* Task directions
Once the line containing "discount: none -> 10% = 4705.80" is found in the entries below, restate it and each following line word for word, stopping after the line containing "Brosse en laine".

+ + + + +

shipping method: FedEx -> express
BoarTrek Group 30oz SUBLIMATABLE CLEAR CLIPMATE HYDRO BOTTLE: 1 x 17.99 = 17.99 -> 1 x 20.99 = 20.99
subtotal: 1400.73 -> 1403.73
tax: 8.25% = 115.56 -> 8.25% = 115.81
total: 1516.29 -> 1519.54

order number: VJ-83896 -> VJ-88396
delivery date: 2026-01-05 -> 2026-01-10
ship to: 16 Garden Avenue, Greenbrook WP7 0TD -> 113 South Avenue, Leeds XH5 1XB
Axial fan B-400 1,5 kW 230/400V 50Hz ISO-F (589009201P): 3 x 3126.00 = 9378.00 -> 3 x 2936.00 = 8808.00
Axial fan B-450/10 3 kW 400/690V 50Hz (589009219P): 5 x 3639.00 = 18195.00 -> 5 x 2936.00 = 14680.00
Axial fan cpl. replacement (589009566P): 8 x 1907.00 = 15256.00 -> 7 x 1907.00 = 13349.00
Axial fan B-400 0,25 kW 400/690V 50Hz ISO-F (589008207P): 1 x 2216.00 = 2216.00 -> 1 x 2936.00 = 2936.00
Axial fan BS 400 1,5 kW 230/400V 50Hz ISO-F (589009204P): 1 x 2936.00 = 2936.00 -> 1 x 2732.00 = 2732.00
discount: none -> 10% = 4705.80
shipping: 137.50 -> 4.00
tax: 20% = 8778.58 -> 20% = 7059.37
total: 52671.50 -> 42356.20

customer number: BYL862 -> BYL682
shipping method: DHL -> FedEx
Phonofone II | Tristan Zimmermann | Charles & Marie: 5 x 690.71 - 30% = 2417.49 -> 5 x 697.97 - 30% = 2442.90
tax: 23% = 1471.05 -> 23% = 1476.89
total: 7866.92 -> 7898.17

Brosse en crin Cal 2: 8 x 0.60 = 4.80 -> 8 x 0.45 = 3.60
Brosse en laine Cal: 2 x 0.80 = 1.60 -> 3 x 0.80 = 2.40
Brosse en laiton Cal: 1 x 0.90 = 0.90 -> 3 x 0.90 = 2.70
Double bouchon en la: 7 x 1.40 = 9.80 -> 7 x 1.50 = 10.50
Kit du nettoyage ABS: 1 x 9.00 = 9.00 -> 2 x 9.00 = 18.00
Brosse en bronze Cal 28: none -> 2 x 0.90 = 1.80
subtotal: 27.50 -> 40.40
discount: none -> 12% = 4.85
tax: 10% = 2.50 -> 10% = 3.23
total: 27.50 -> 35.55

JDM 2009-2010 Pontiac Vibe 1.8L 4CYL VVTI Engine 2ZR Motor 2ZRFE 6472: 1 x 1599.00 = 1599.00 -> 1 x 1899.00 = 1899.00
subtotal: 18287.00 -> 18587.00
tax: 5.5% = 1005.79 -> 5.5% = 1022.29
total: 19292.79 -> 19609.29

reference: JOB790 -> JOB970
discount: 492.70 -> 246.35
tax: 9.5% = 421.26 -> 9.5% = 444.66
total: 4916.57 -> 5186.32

+ + + + +

* Output
discount: none -> 10% = 4705.80
shipping: 137.50 -> 4.00
tax: 20% = 8778.58 -> 20% = 7059.37
total: 52671.50 -> 42356.20

customer number: BYL862 -> BYL682
shipping method: DHL -> FedEx
Phonofone II | Tristan Zimmermann | Charles & Marie: 5 x 690.71 - 30% = 2417.49 -> 5 x 697.97 - 30% = 2442.90
tax: 23% = 1471.05 -> 23% = 1476.89
total: 7866.92 -> 7898.17

Brosse en crin Cal 2: 8 x 0.60 = 4.80 -> 8 x 0.45 = 3.60
Brosse en laine Cal: 2 x 0.80 = 1.60 -> 3 x 0.80 = 2.40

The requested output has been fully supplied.